On the Canadian portion of our trip, we visited Vancouver. A popular tourist site for its sunny climate, energetically athletic activities, and the seaside experience without scorching heatwaves to accompany it, it came as no surprise to us to find the city crowded with locals and tourists alike in the middle of July.
With only a few day’s left in British Columbia’s capital, we quickly made for a favourite spot of ours; Stanley Park. If you ever find yourself in Vancouver, it is not to be missed. A recreational space stretching 400 hectares, the first and largest recreational park in Vancouver has facilities suited to any and all.

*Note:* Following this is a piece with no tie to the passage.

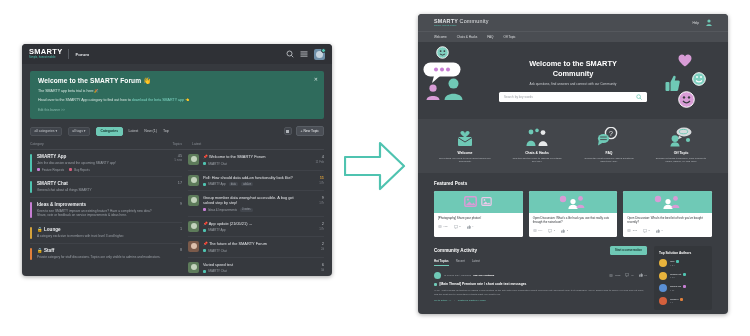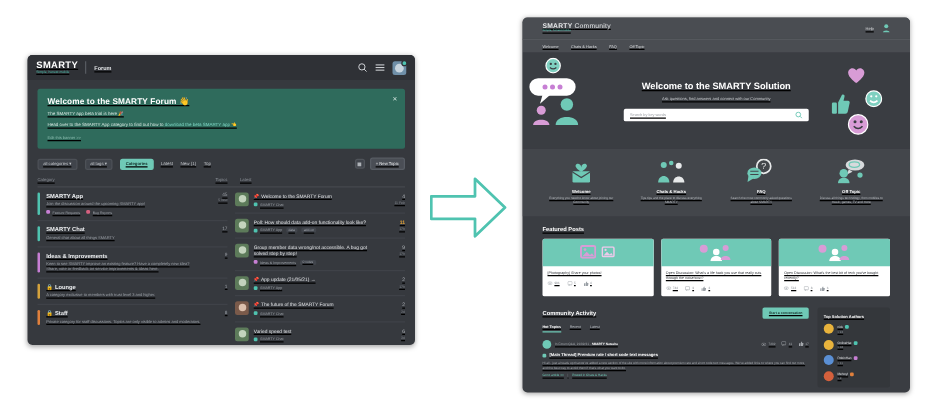"SMARTY" .panel { text-decoration: underline -> none }
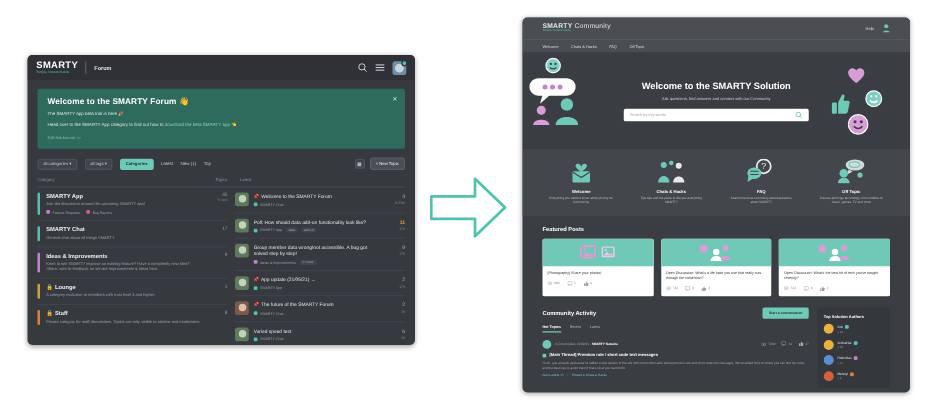"Welcome to the SMARTY Solution" h1 { text: Solution -> Community }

Running trails, beaches, gardens, playgrounds, and an aquarium are among Stanley Park’s fascinations. When we visited in the afternoon, the area was teeming with families, joggers, and people out soaking up the warm rays of the sun.
Walking on a trail that winded through a thicket of pine trees, their tall foliage shielded the worst of the summer heat, a cool breeze easing us along the path. Admittedly, with the lovely temperature I spent most of the summer neglecting to use sunscreen and came out with a surprising tan and a promise to myself to start protecting my skin more. We saw squirrels scamper from tree to tree, hurrying past our vision as they headed to shelter, to socialise, to do whatever squirrels do when we’re not looking.
Ending our day in Stanley Park with a visit to the Vancouver Aquarium, it was no surprise to see the facility filled with families and bright smiles. Children of all ages had eyes wide with wonder, their hands reaching out to touch the glass as they watched exotic creatures swim past them. What fascinated me most, and what always successfully captures my attention in aquariums, was the jellyfish display. The fact that something as fragile and ethereal-looking as jellyfish can and will effectively defend themselves has always inspired me, knowing that a person does not have to give up the softer sides of their nature to be strong.
Our shadows were only just beginning to elongate as we left the park, with plenty of sunlight left to enjoy our day.